### Available records
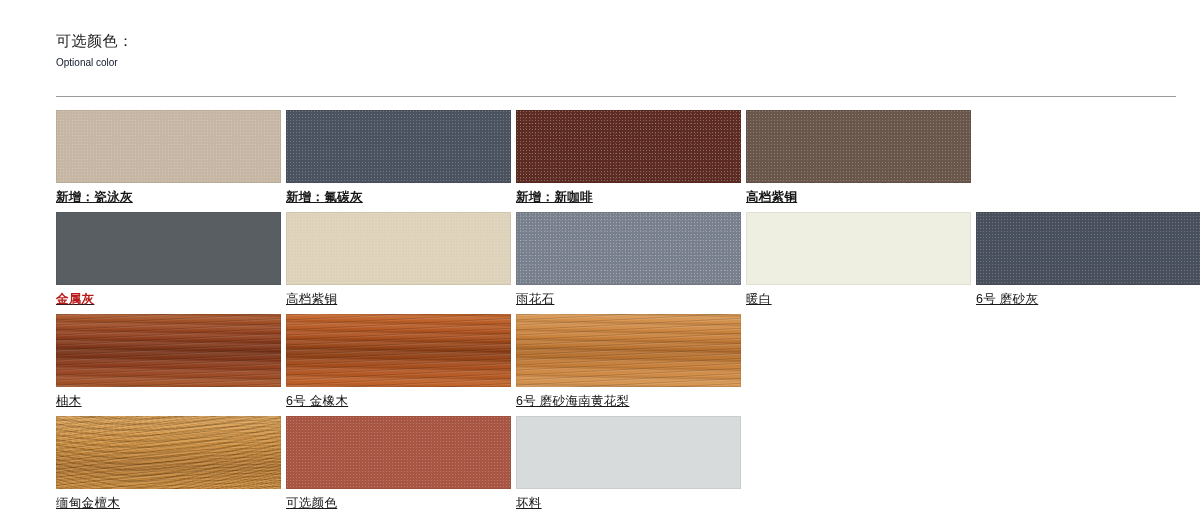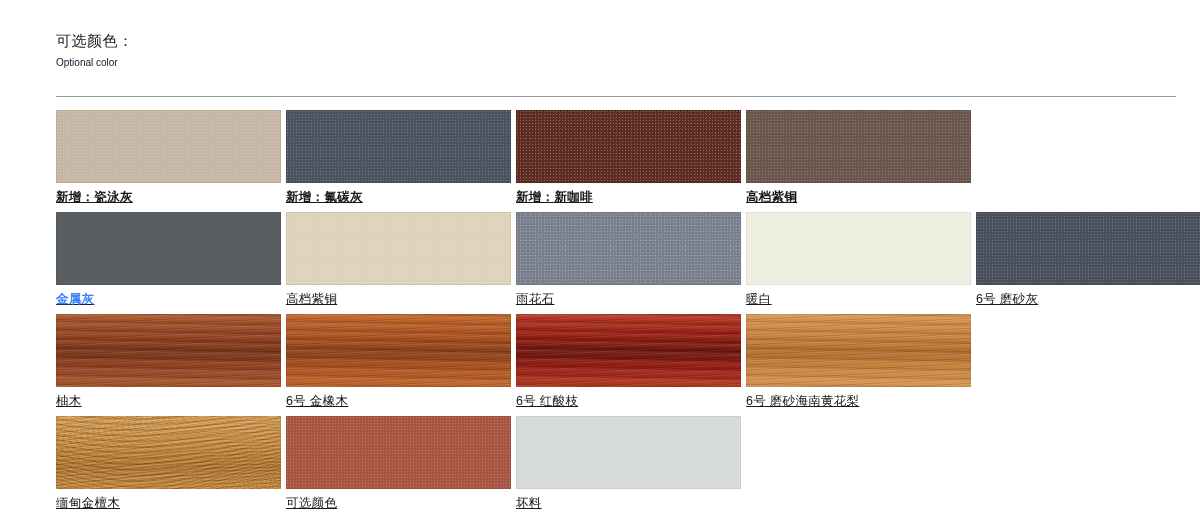--- a/index.html
+++ b/index.html
@@ -174,21 +174,21 @@
           <div class="label bold">新增：新咖啡</div>
         </div>
         <div class="cell">
           <div class="swatch edge surf-fine" style="--c1: #6a574c; --c2: #766359; --c3: #5d4c42;"></div>
           <div class="label bold">高档紫铜</div>
         </div>
       </div>
       <div class="row">
         <div class="cell">
           <div class="swatch edge surf-flat" style="--c1: #585e61; --c2: #63696c; --c3: #4e5457;"></div>
-          <div class="label bold accent" style="color: #3b82f6;">金属灰</div>
+          <div class="label bold accent" style="color: #b91c1c;">金属灰</div>
         </div>
         <div class="cell">
           <div class="swatch edge surf-fine" style="--c1: #ded3ba; --c2: #e7ddc6; --c3: #d2c7ad;"></div>
           <div class="label">高档紫铜</div>
         </div>
         <div class="cell">
           <div class="swatch edge surf-noise" style="--c1: #79808d; --c2: #868d99; --c3: #6c7380;"></div>
           <div class="label">雨花石</div>
         </div>
         <div class="cell">
@@ -201,24 +201,20 @@
         </div>
       </div>
       <div class="row">
         <div class="cell">
           <div class="swatch edge surf-wood" style="--c1: #97421f; --c2: #ae5a2c; --c3: #7a3317;"></div>
           <div class="label">柚木</div>
         </div>
         <div class="cell">
           <div class="swatch edge surf-wood" style="--c1: #b2531f; --c2: #c9682c; --c3: #8e3f14;"></div>
           <div class="label">6号 金橡木</div>
-        </div>
-        <div class="cell">
-          <div class="swatch edge surf-wood" style="--c1: #9b1d10; --c2: #bb3a21; --c3: #6e1309;"></div>
-          <div class="label">6号 红酸枝</div>
         </div>
         <div class="cell">
           <div class="swatch edge surf-wood" style="--c1: #d0853c; --c2: #dd9b55; --c3: #b86f2c;"></div>
           <div class="label">6号 磨砂海南黄花梨</div>
         </div>
       </div>
       <div class="row">
         <div class="cell">
           <div class="swatch edge surf-wavy" style="--c1: #cd8a35; --c2: #dc9f50; --c3: #b5752a;"></div>
           <div class="label">缅甸金檀木</div>

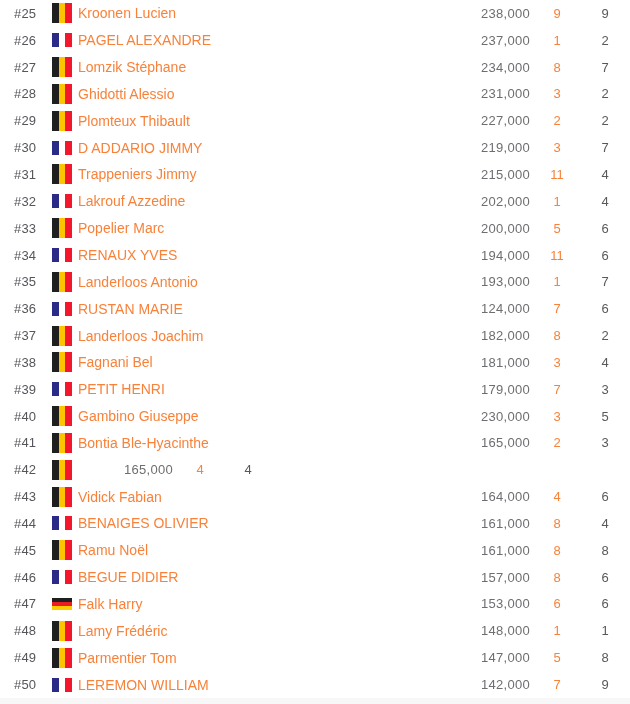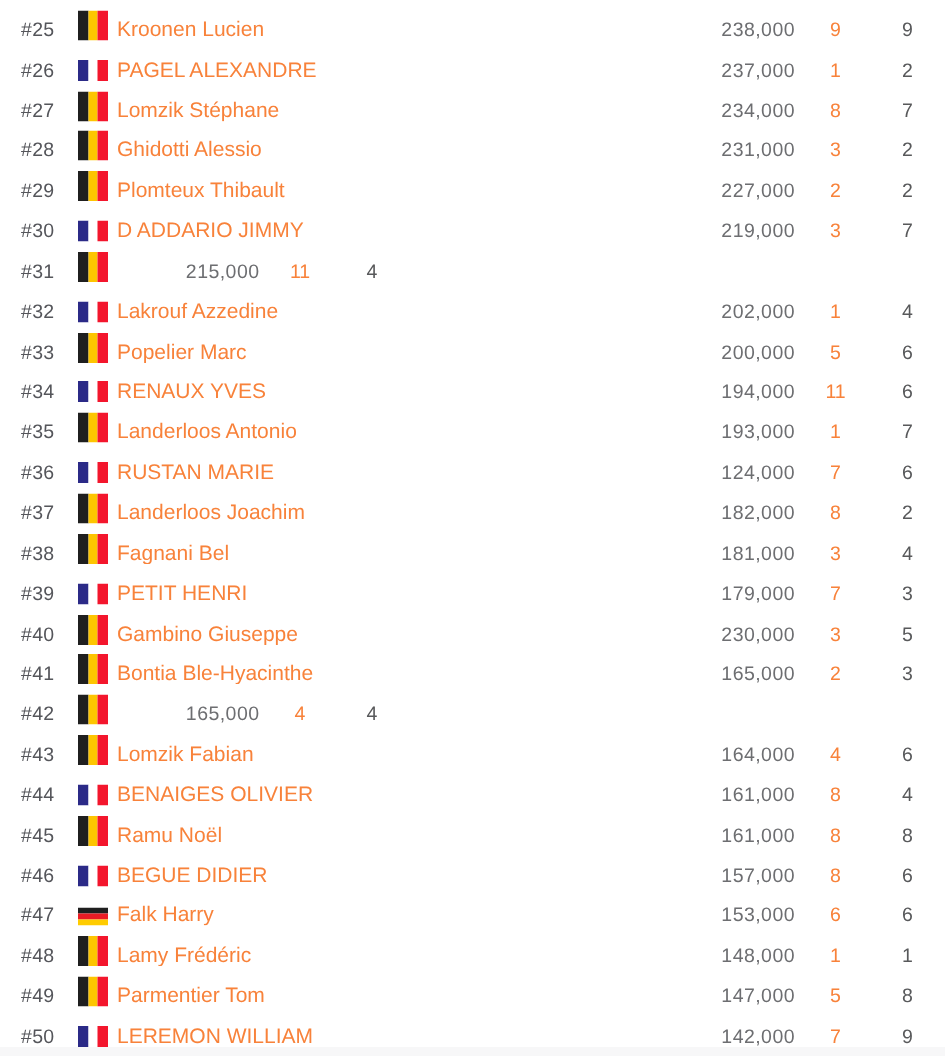--- a/index.html
+++ b/index.html
@@ -17,21 +17,21 @@
     flex-direction: column;
   }
   .board {
     height: 698px;
     display: flex;
     flex-direction: column;
   }
   .row {
     flex: 1;
     display: flex;
-    align-items: flex-end;
+    align-items: center;
     padding-left: 14px;
     box-sizing: border-box;
     cursor: pointer;
   }
   .cell-rank {
     width: 38px;
     font-size: 13px;
     color: var(--rank-gray, #55565b);
     letter-spacing: 0.2px;
   }
@@ -172,20 +172,21 @@
   </div>
       <div class="row">
     <span class="cell-rank">#31</span>
     <span class="cell-flag">
       <span class="flag" style="width: 20px; height: 20px; flex-direction: row;">
             <span class="stripe" style="background: rgb(31, 31, 31);"></span>
             <span class="stripe" style="background: rgb(253, 197, 0);"></span>
             <span class="stripe" style="background: rgb(243, 22, 45);"></span>
           </span>
     </span>
+    <span class="cell-name">Trappeniers Jimmy</span>
     <span class="cell-score">215,000</span>
     <span class="cell-count1">11</span>
     <span class="cell-count2">4</span>
   </div>
       <div class="row">
     <span class="cell-rank">#32</span>
     <span class="cell-flag">
       <span class="flag" style="width: 20px; height: 14px; flex-direction: row;">
             <span class="stripe" style="background: rgb(43, 42, 135);"></span>
             <span class="stripe" style="background: rgb(255, 255, 255);"></span>
@@ -338,21 +339,21 @@
   </div>
       <div class="row">
     <span class="cell-rank">#43</span>
     <span class="cell-flag">
       <span class="flag" style="width: 20px; height: 20px; flex-direction: row;">
             <span class="stripe" style="background: rgb(31, 31, 31);"></span>
             <span class="stripe" style="background: rgb(253, 197, 0);"></span>
             <span class="stripe" style="background: rgb(243, 22, 45);"></span>
           </span>
     </span>
-    <span class="cell-name">Lomzik Fabian</span>
+    <span class="cell-name">Vidick Fabian</span>
     <span class="cell-score">164,000</span>
     <span class="cell-count1">4</span>
     <span class="cell-count2">6</span>
   </div>
       <div class="row">
     <span class="cell-rank">#44</span>
     <span class="cell-flag">
       <span class="flag" style="width: 20px; height: 14px; flex-direction: row;">
             <span class="stripe" style="background: rgb(43, 42, 135);"></span>
             <span class="stripe" style="background: rgb(255, 255, 255);"></span>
######
§ What to produce: These entries are to be printed again word for word, except for the pictures.

§ Answer space:
--- a/index.html
+++ b/index.html
@@ -174,21 +174,21 @@
           <div class="label bold">新增：新咖啡</div>
         </div>
         <div class="cell">
           <div class="swatch edge surf-fine" style="--c1: #6a574c; --c2: #766359; --c3: #5d4c42;"></div>
           <div class="label bold">高档紫铜</div>
         </div>
       </div>
       <div class="row">
         <div class="cell">
           <div class="swatch edge surf-flat" style="--c1: #585e61; --c2: #63696c; --c3: #4e5457;"></div>
-          <div class="label bold accent" style="color: #3b82f6;">金属灰</div>
+          <div class="label bold accent" style="color: #b91c1c;">金属灰</div>
         </div>
         <div class="cell">
           <div class="swatch edge surf-fine" style="--c1: #ded3ba; --c2: #e7ddc6; --c3: #d2c7ad;"></div>
           <div class="label">高档紫铜</div>
         </div>
         <div class="cell">
           <div class="swatch edge surf-noise" style="--c1: #79808d; --c2: #868d99; --c3: #6c7380;"></div>
           <div class="label">雨花石</div>
         </div>
         <div class="cell">
@@ -201,24 +201,20 @@
         </div>
       </div>
       <div class="row">
         <div class="cell">
           <div class="swatch edge surf-wood" style="--c1: #97421f; --c2: #ae5a2c; --c3: #7a3317;"></div>
           <div class="label">柚木</div>
         </div>
         <div class="cell">
           <div class="swatch edge surf-wood" style="--c1: #b2531f; --c2: #c9682c; --c3: #8e3f14;"></div>
           <div class="label">6号 金橡木</div>
-        </div>
-        <div class="cell">
-          <div class="swatch edge surf-wood" style="--c1: #9b1d10; --c2: #bb3a21; --c3: #6e1309;"></div>
-          <div class="label">6号 红酸枝</div>
         </div>
         <div class="cell">
           <div class="swatch edge surf-wood" style="--c1: #d0853c; --c2: #dd9b55; --c3: #b86f2c;"></div>
           <div class="label">6号 磨砂海南黄花梨</div>
         </div>
       </div>
       <div class="row">
         <div class="cell">
           <div class="swatch edge surf-wavy" style="--c1: #cd8a35; --c2: #dc9f50; --c3: #b5752a;"></div>
           <div class="label">缅甸金檀木</div>

--- a/index.html
+++ b/index.html
@@ -17,21 +17,21 @@
     flex-direction: column;
   }
   .board {
     height: 698px;
     display: flex;
     flex-direction: column;
   }
   .row {
     flex: 1;
     display: flex;
-    align-items: flex-end;
+    align-items: center;
     padding-left: 14px;
     box-sizing: border-box;
     cursor: pointer;
   }
   .cell-rank {
     width: 38px;
     font-size: 13px;
     color: var(--rank-gray, #55565b);
     letter-spacing: 0.2px;
   }
@@ -172,20 +172,21 @@
   </div>
       <div class="row">
     <span class="cell-rank">#31</span>
     <span class="cell-flag">
       <span class="flag" style="width: 20px; height: 20px; flex-direction: row;">
             <span class="stripe" style="background: rgb(31, 31, 31);"></span>
             <span class="stripe" style="background: rgb(253, 197, 0);"></span>
             <span class="stripe" style="background: rgb(243, 22, 45);"></span>
           </span>
     </span>
+    <span class="cell-name">Trappeniers Jimmy</span>
     <span class="cell-score">215,000</span>
     <span class="cell-count1">11</span>
     <span class="cell-count2">4</span>
   </div>
       <div class="row">
     <span class="cell-rank">#32</span>
     <span class="cell-flag">
       <span class="flag" style="width: 20px; height: 14px; flex-direction: row;">
             <span class="stripe" style="background: rgb(43, 42, 135);"></span>
             <span class="stripe" style="background: rgb(255, 255, 255);"></span>
@@ -338,21 +339,21 @@
   </div>
       <div class="row">
     <span class="cell-rank">#43</span>
     <span class="cell-flag">
       <span class="flag" style="width: 20px; height: 20px; flex-direction: row;">
             <span class="stripe" style="background: rgb(31, 31, 31);"></span>
             <span class="stripe" style="background: rgb(253, 197, 0);"></span>
             <span class="stripe" style="background: rgb(243, 22, 45);"></span>
           </span>
     </span>
-    <span class="cell-name">Lomzik Fabian</span>
+    <span class="cell-name">Vidick Fabian</span>
     <span class="cell-score">164,000</span>
     <span class="cell-count1">4</span>
     <span class="cell-count2">6</span>
   </div>
       <div class="row">
     <span class="cell-rank">#44</span>
     <span class="cell-flag">
       <span class="flag" style="width: 20px; height: 14px; flex-direction: row;">
             <span class="stripe" style="background: rgb(43, 42, 135);"></span>
             <span class="stripe" style="background: rgb(255, 255, 255);"></span>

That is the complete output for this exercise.